4. Fire Hydrant: You will practically feel the cellulite dripping off with this killer move in your glutes, hips and thighs. Here’s how to do it:

  • Start on all fours with a flat back, and keep the abs pulled in tight (belly button to spine).
  • Lift left knee up and out until it is the same level as your hip, keeping knee bent and foot flexed.
  • Lower to start position. That’s one rep. Perform this move for 30 seconds on each leg.


5. Weighted Donkey Kick: This move requires intense concentration and muscle control, but you’ll be kissing that cellulite good-bye. Check it out:

  • Come to all fours and slide a dumbbell into the crease behind your knee. Bend the leg to squeeze it into place. Flex the foot.
  • Exhale and press the bent leg up like your stamping your foot on the ceiling.
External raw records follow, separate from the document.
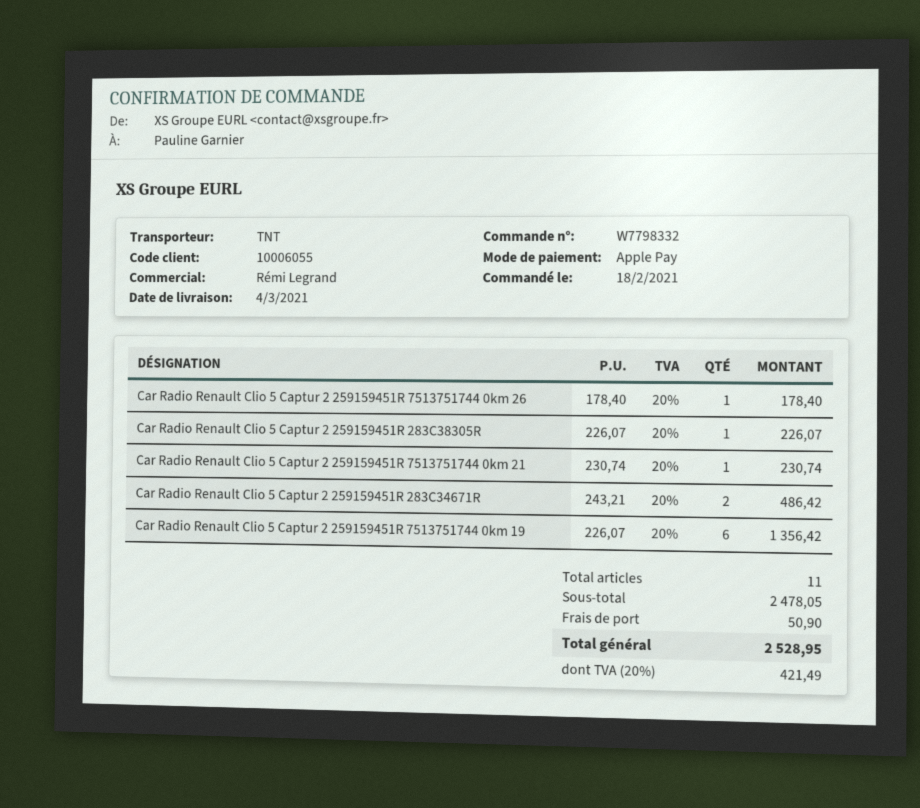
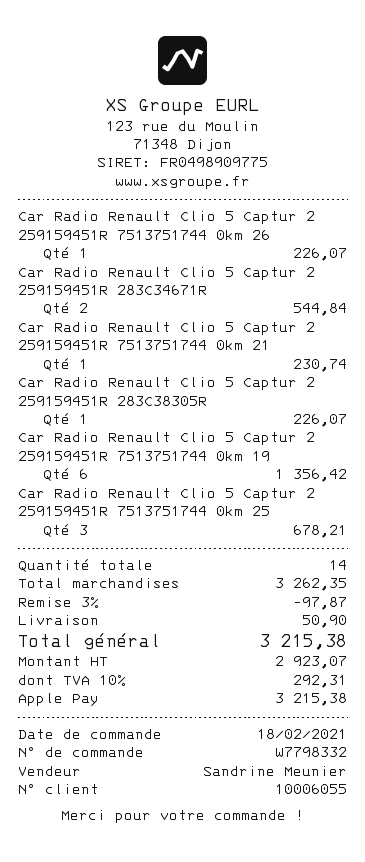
sales rep: Rémi Legrand -> Sandrine Meunier
Car Radio Renault Clio 5 Captur 2 259159451R 7513751744 0km 26: 1 for 178.40 -> 1 for 226.07
Car Radio Renault Clio 5 Captur 2 259159451R 283C34671R: 2 for 486.42 -> 2 for 544.84
Car Radio Renault Clio 5 Captur 2 259159451R 7513751744 0km 25: none -> 3 for 678.21
total quantity: 11 -> 14
subtotal: 2478.05 -> 3262.35
discount: none -> 3% = 97.87
tax: 20% = 421.49 -> 10% = 292.31
total: 2528.95 -> 3215.38

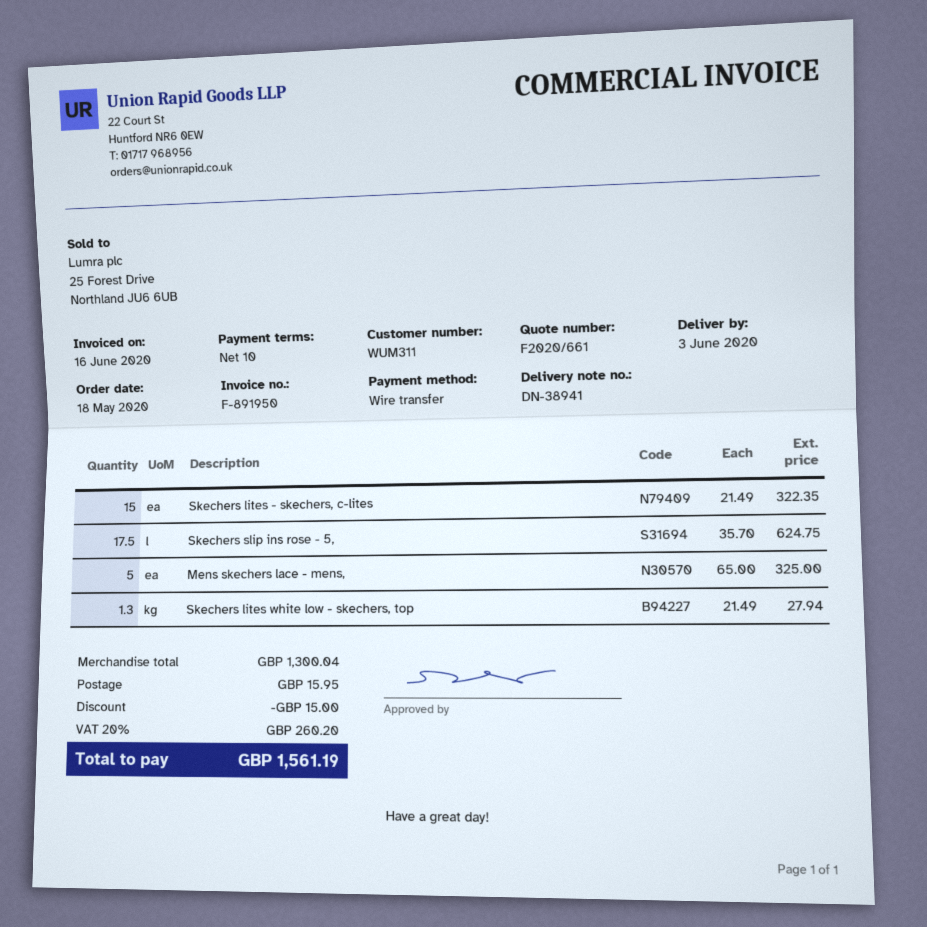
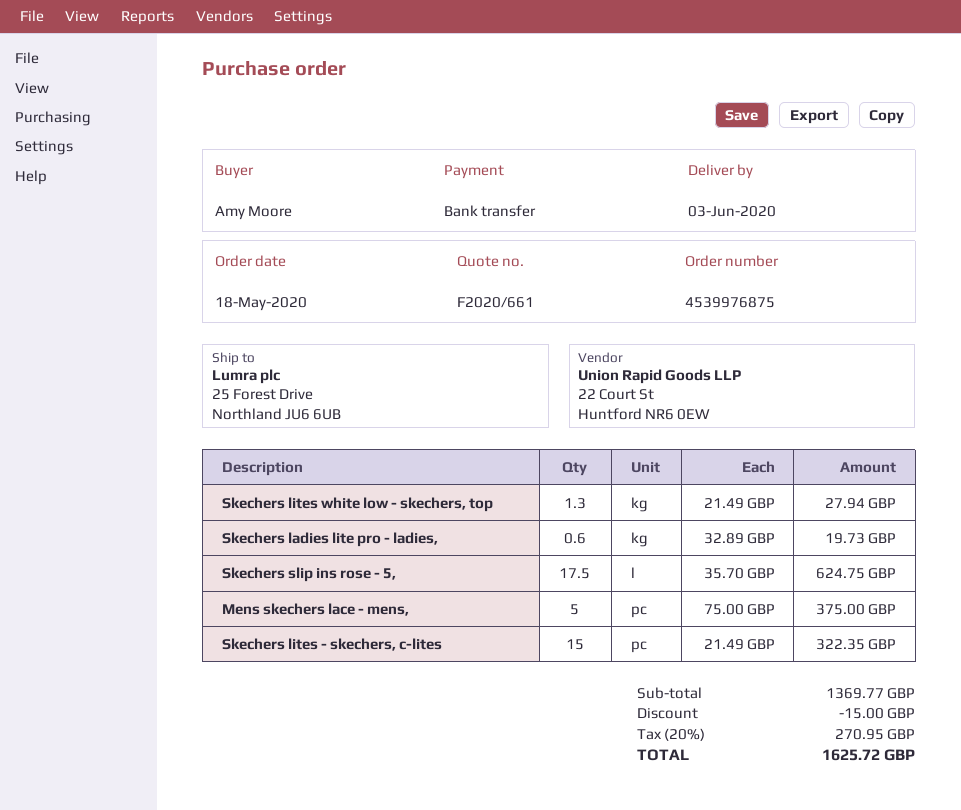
Mens skechers lace - mens,: 5 x 65.00 = 325.00 -> 5 x 75.00 = 375.00
Skechers ladies lite pro - ladies,: none -> 0.6 x 32.89 = 19.73
subtotal: 1300.04 -> 1369.77
shipping: 15.95 -> none
tax: 20% = 260.20 -> 20% = 270.95
total: 1561.19 -> 1625.72

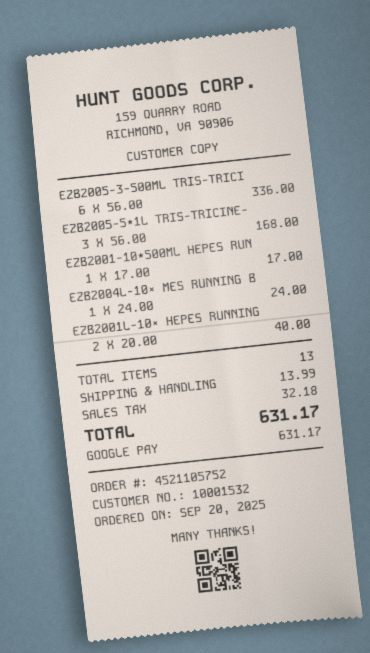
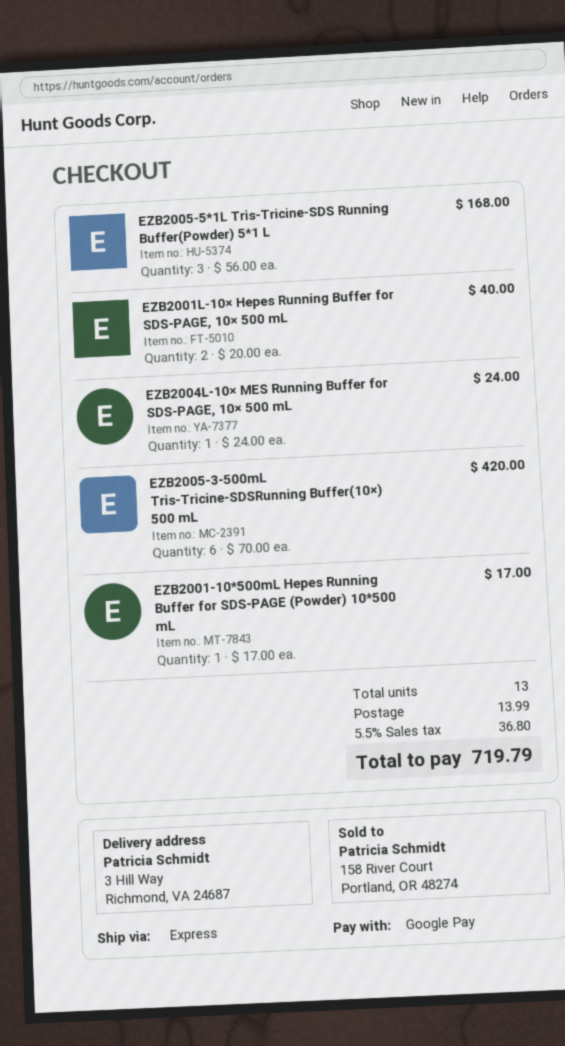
EZB2005-3-500ML TRIS-TRICI: 6 x 56.00 = 336.00 -> 6 x 70.00 = 420.00
tax: 32.18 -> 36.80
total: 631.17 -> 719.79

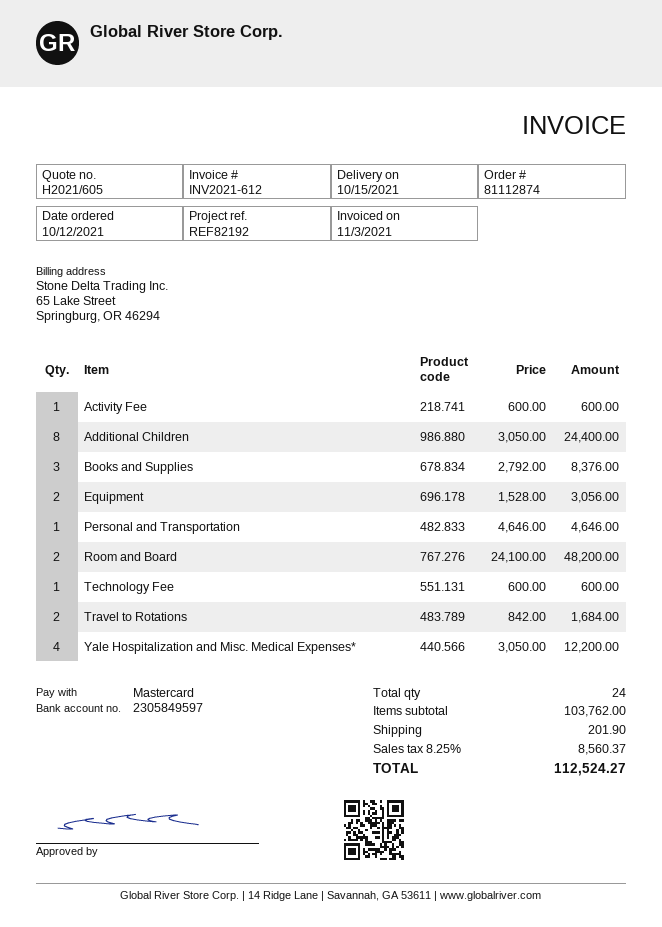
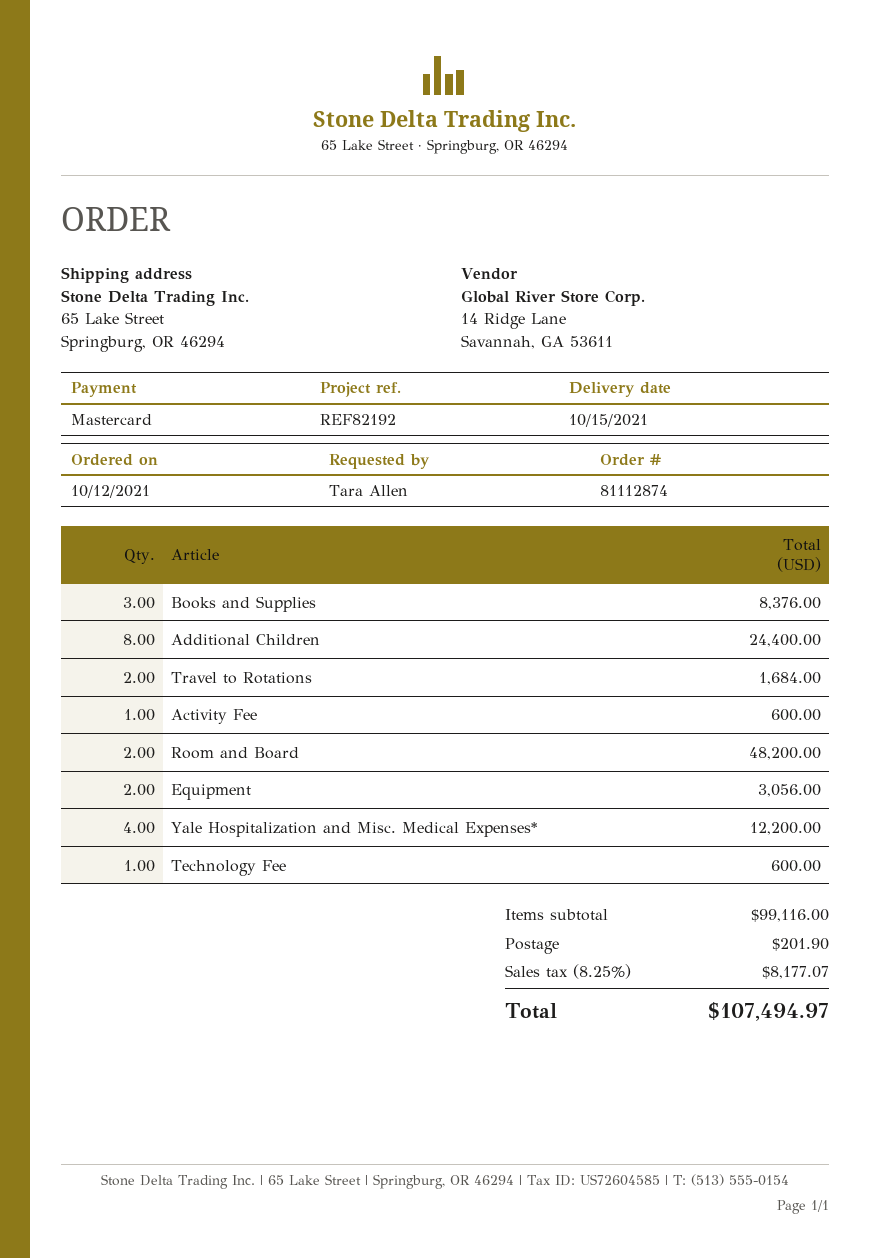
Personal and Transportation: 1 for 4646.00 -> none
subtotal: 103762.00 -> 99116.00
tax: 8.25% = 8560.37 -> 8.25% = 8177.07
total: 112524.27 -> 107494.97

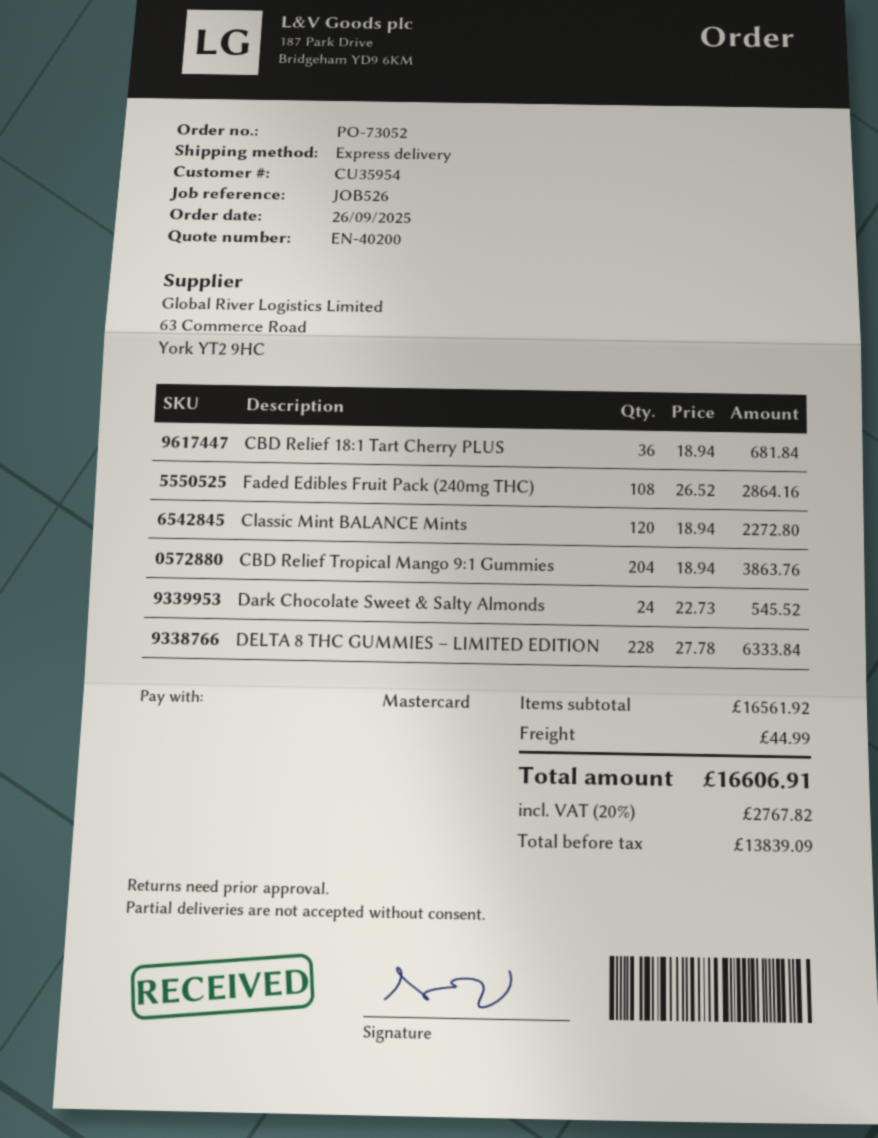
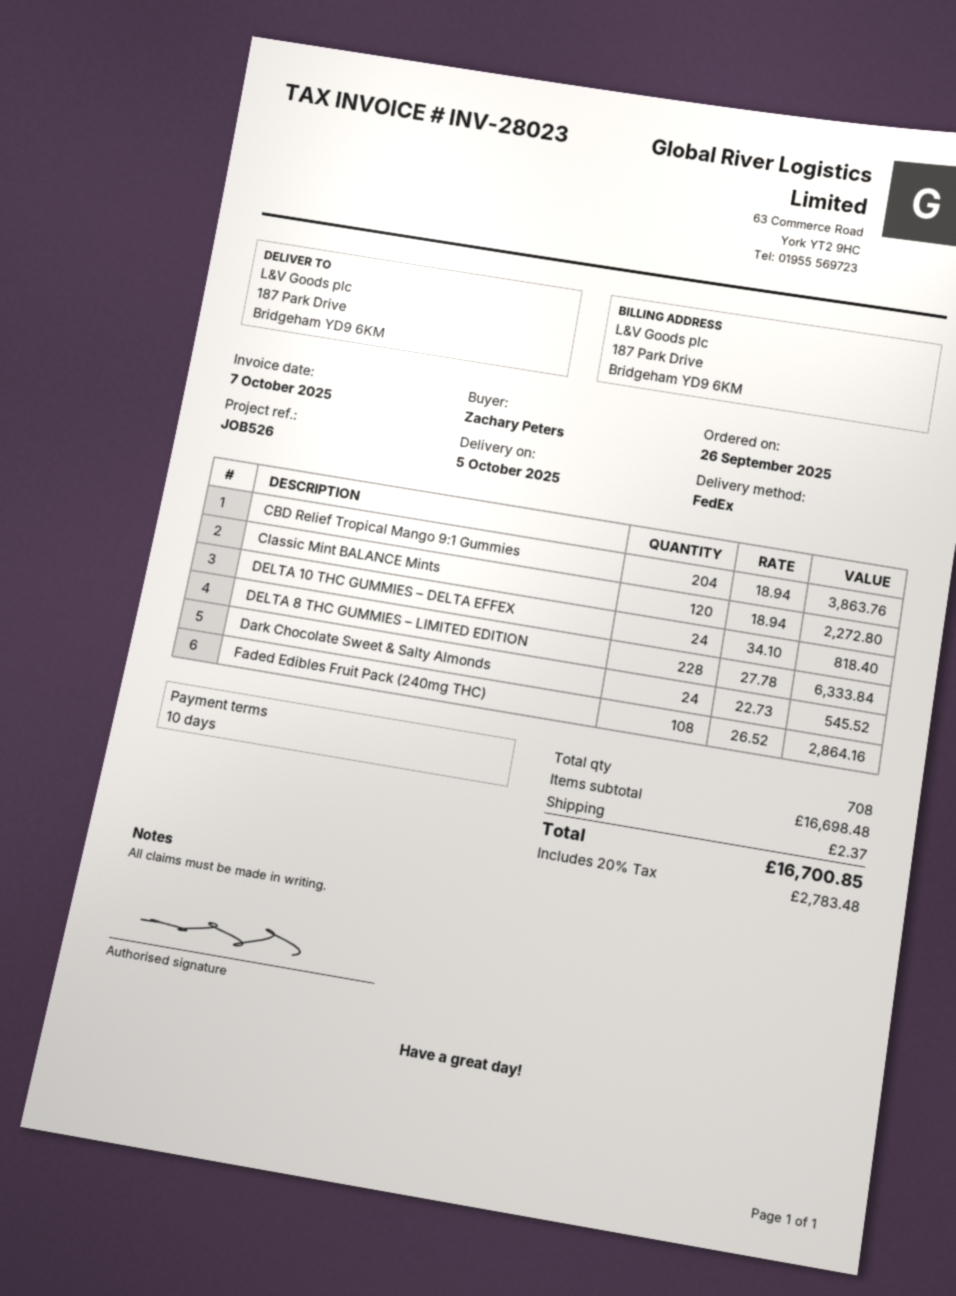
shipping method: express -> FedEx
CBD Relief 18:1 Tart Cherry PLUS: 36 x 18.94 = 681.84 -> none
DELTA 10 THC GUMMIES – DELTA EFFEX: none -> 24 x 34.10 = 818.40
subtotal: 16561.92 -> 16698.48
shipping: 44.99 -> 2.37
tax: 20% = 2767.82 -> 20% = 2783.48
total: 16606.91 -> 16700.85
Try to get the thigh parallel with the floor. Do this lift without shifting your weight into one side. Keep the hips square to the floor and let the back arch a little. Bring the knee back down, but don’t rest! Send back up for another rep!

Modification: Ditch the dumbbell.


6. Cellulite-Burning Cardio: Cardio singes fat too! Use machines like treadmills, ellipticals and stair masters for about 20-30 minutes at least three times a week to get rid of the cottage cheese thighs and booty. Bored of the same old dreadmill workout? Check out five treadmill workouts to help shake up your fitness routine.


7. Get a massage: After a long week of working in both the office, gym and at home, why not treat yourself to a massage? Massages can help prevent cellulite from forming and battle existing cellulite by stimulating your circulatory and lymphatic systems. (As if you need another excuse to get a massage.)